## ASSIGNED TASK
Each line below that contains the word "none" must be copied.

Revision comparison data
══════════════════════════════

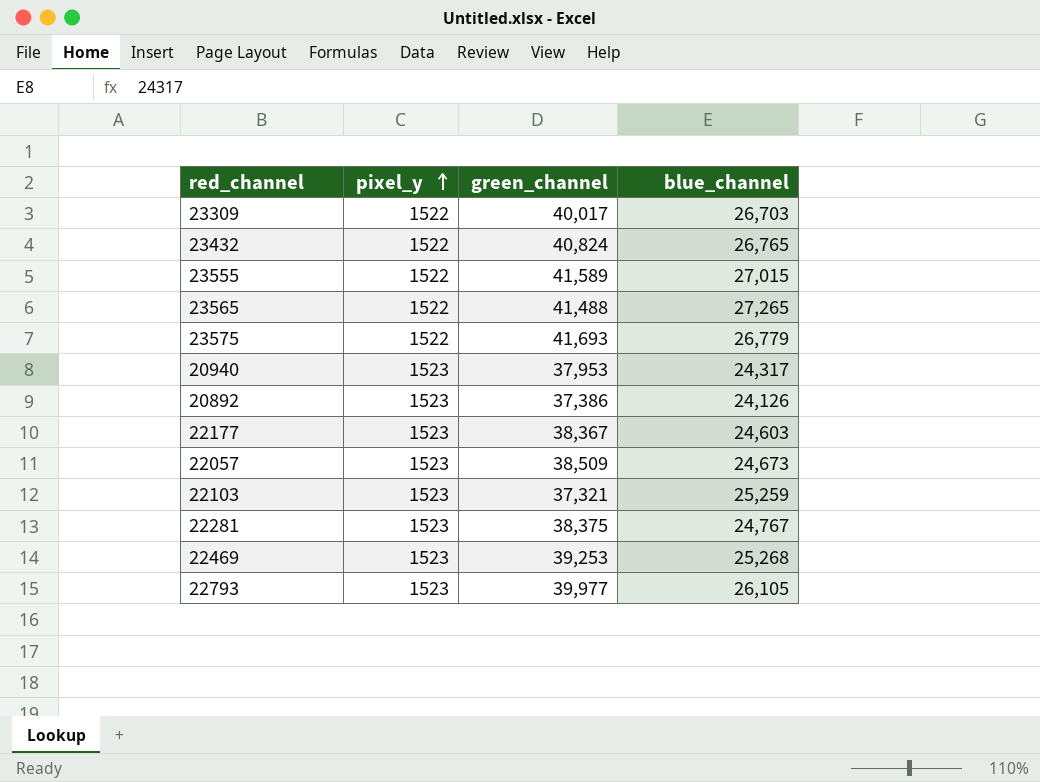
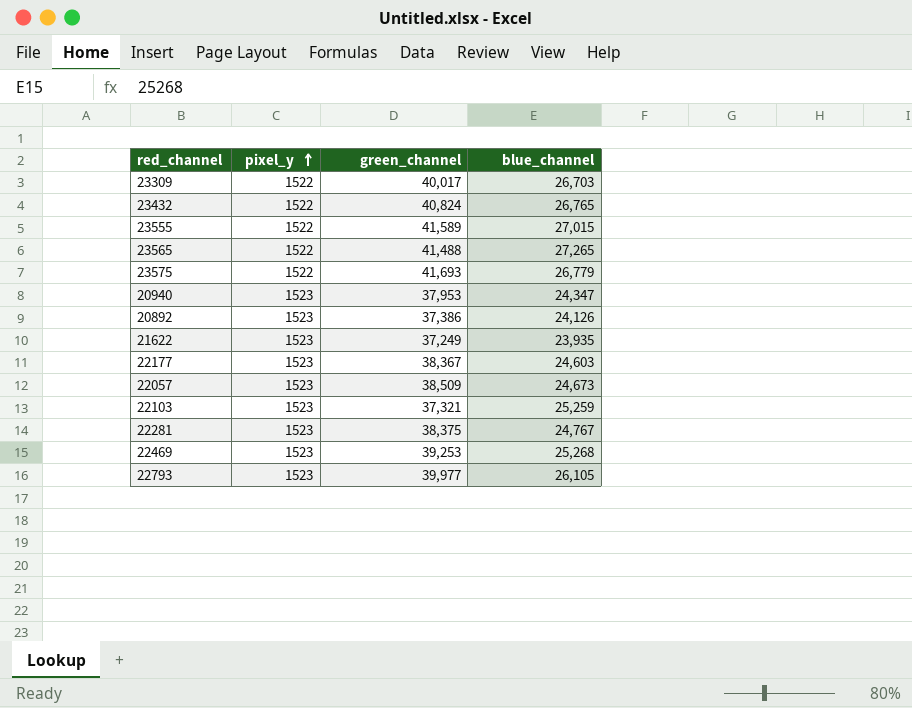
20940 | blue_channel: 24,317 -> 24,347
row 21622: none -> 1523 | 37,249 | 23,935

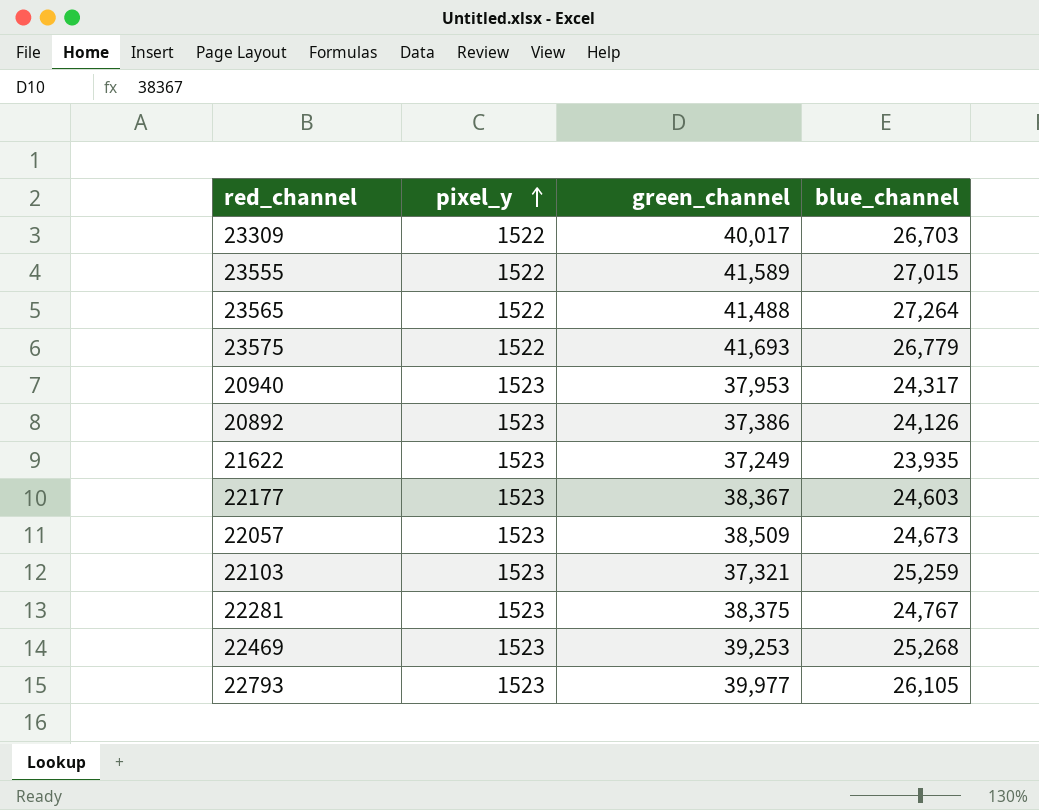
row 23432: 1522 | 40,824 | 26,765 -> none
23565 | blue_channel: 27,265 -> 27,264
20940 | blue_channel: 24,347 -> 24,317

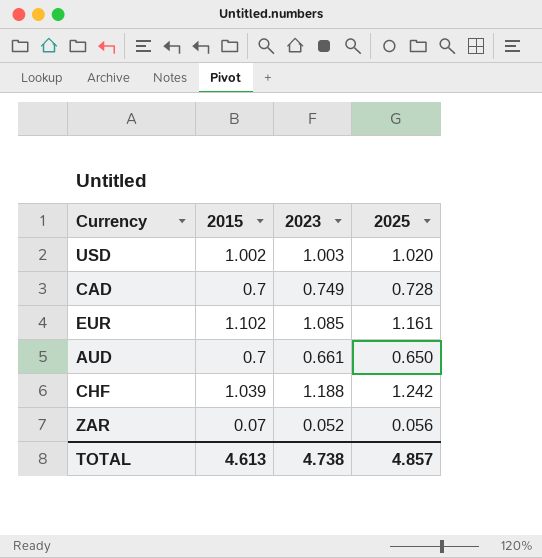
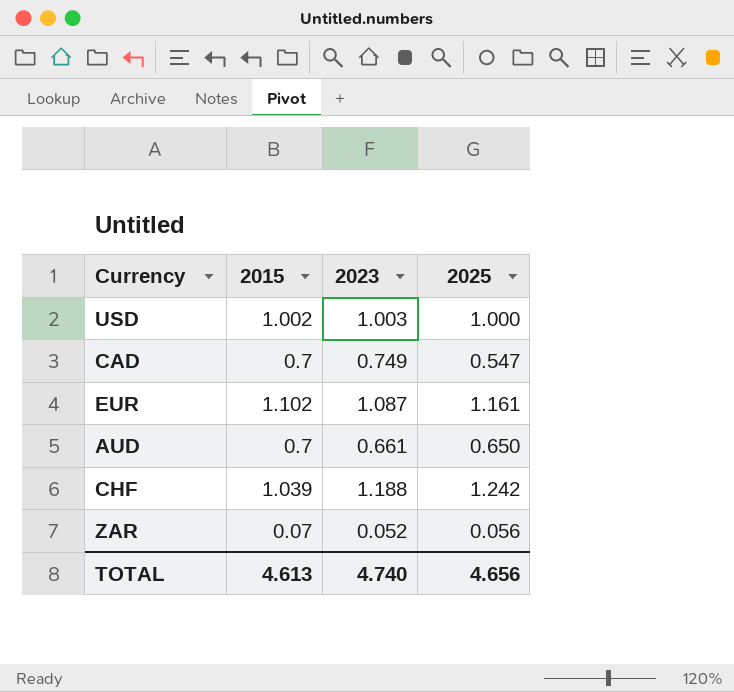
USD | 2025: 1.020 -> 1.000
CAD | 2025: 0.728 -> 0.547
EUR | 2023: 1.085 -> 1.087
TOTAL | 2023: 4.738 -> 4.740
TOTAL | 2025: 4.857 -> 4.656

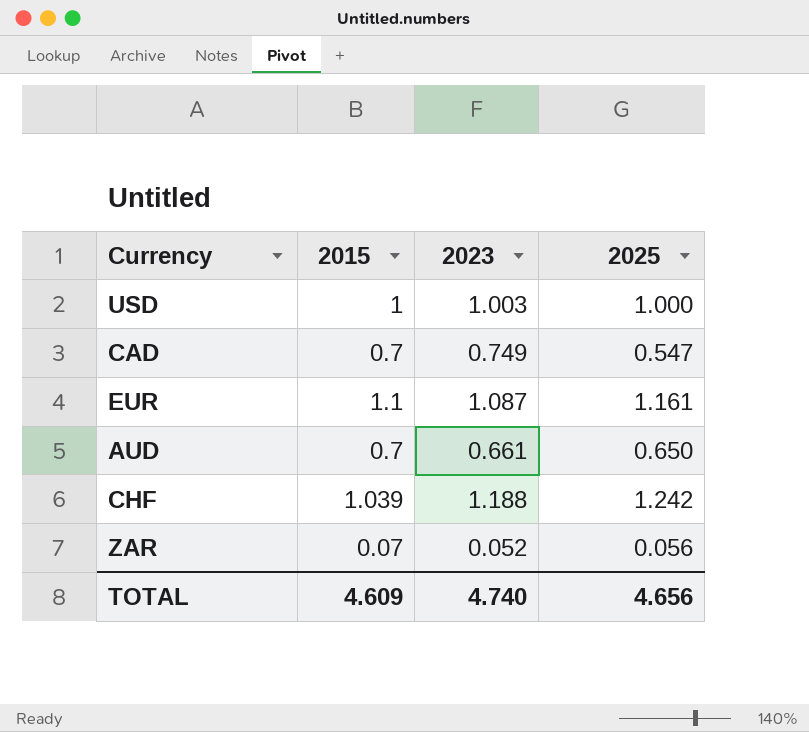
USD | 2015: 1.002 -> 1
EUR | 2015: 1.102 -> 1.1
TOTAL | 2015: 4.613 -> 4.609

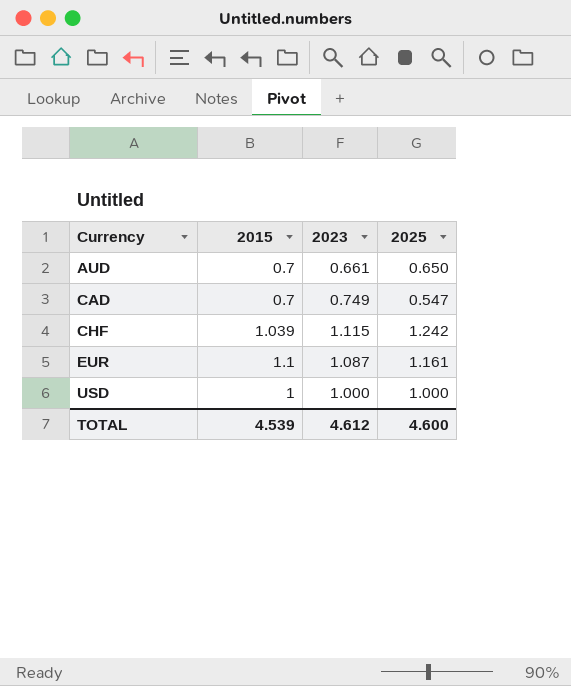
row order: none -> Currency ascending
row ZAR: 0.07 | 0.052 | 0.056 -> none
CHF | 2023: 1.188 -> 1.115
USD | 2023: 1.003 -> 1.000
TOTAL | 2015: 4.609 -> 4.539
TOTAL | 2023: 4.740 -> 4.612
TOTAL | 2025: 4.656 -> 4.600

══════════════════════════════

## RESULT OF THE EXERCISE
row 21622: none -> 1523 | 37,249 | 23,935
row 23432: 1522 | 40,824 | 26,765 -> none
row order: none -> Currency ascending
row ZAR: 0.07 | 0.052 | 0.056 -> none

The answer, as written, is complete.